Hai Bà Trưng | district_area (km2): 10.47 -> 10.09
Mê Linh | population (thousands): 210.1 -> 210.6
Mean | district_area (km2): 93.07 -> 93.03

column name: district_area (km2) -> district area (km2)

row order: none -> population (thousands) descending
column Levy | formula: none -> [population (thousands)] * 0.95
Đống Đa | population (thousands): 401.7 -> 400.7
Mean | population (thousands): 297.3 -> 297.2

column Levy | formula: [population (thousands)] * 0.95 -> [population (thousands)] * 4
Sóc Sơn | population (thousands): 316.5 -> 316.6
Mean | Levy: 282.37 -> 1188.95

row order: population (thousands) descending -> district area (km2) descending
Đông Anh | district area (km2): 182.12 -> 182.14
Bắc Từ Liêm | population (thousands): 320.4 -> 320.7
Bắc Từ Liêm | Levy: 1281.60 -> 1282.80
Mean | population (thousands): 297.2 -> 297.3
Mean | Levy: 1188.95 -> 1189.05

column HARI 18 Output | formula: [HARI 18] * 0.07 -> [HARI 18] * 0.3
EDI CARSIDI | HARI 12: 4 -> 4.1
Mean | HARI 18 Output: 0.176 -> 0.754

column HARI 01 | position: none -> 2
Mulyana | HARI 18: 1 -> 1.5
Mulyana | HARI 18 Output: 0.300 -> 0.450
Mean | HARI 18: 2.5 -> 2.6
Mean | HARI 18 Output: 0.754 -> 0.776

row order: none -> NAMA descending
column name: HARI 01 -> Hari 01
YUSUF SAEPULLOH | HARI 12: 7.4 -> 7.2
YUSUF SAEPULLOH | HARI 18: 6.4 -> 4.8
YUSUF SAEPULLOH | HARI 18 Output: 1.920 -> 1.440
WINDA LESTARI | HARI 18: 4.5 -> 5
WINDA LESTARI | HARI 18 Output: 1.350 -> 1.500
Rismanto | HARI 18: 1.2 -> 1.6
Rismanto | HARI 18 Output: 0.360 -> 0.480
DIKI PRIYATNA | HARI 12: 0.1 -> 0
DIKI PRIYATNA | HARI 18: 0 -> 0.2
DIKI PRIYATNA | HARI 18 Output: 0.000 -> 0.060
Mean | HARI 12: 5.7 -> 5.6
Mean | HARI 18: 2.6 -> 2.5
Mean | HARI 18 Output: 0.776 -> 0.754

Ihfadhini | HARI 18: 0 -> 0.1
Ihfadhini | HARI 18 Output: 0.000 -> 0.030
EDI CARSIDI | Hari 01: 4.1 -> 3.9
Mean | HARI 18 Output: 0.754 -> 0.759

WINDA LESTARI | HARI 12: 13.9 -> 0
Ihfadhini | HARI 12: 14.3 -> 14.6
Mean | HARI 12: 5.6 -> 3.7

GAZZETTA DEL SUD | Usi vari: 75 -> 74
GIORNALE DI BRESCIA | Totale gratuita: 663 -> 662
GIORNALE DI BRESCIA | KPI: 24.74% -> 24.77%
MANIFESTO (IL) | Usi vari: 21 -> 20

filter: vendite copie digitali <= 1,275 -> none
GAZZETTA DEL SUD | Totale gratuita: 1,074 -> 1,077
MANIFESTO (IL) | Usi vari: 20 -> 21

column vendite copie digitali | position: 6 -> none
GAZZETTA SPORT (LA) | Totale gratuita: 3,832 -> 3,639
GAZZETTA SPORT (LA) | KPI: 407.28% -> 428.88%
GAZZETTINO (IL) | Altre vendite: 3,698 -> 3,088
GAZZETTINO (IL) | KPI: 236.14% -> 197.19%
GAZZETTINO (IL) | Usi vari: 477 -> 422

###

What you should do
Give back exactly the lines running from the line that has "column name: HARI 01 -> Hari 01" to the end of the entries above.

Answer section
column name: HARI 01 -> Hari 01
YUSUF SAEPULLOH | HARI 12: 7.4 -> 7.2
YUSUF SAEPULLOH | HARI 18: 6.4 -> 4.8
YUSUF SAEPULLOH | HARI 18 Output: 1.920 -> 1.440
WINDA LESTARI | HARI 18: 4.5 -> 5
WINDA LESTARI | HARI 18 Output: 1.350 -> 1.500
Rismanto | HARI 18: 1.2 -> 1.6
Rismanto | HARI 18 Output: 0.360 -> 0.480
DIKI PRIYATNA | HARI 12: 0.1 -> 0
DIKI PRIYATNA | HARI 18: 0 -> 0.2
DIKI PRIYATNA | HARI 18 Output: 0.000 -> 0.060
Mean | HARI 12: 5.7 -> 5.6
Mean | HARI 18: 2.6 -> 2.5
Mean | HARI 18 Output: 0.776 -> 0.754

Ihfadhini | HARI 18: 0 -> 0.1
Ihfadhini | HARI 18 Output: 0.000 -> 0.030
EDI CARSIDI | Hari 01: 4.1 -> 3.9
Mean | HARI 18 Output: 0.754 -> 0.759

WINDA LESTARI | HARI 12: 13.9 -> 0
Ihfadhini | HARI 12: 14.3 -> 14.6
Mean | HARI 12: 5.6 -> 3.7

GAZZETTA DEL SUD | Usi vari: 75 -> 74
GIORNALE DI BRESCIA | Totale gratuita: 663 -> 662
GIORNALE DI BRESCIA | KPI: 24.74% -> 24.77%
MANIFESTO (IL) | Usi vari: 21 -> 20

filter: vendite copie digitali <= 1,275 -> none
GAZZETTA DEL SUD | Totale gratuita: 1,074 -> 1,077
MANIFESTO (IL) | Usi vari: 20 -> 21

column vendite copie digitali | position: 6 -> none
GAZZETTA SPORT (LA) | Totale gratuita: 3,832 -> 3,639
GAZZETTA SPORT (LA) | KPI: 407.28% -> 428.88%
GAZZETTINO (IL) | Altre vendite: 3,698 -> 3,088
GAZZETTINO (IL) | KPI: 236.14% -> 197.19%
GAZZETTINO (IL) | Usi vari: 477 -> 422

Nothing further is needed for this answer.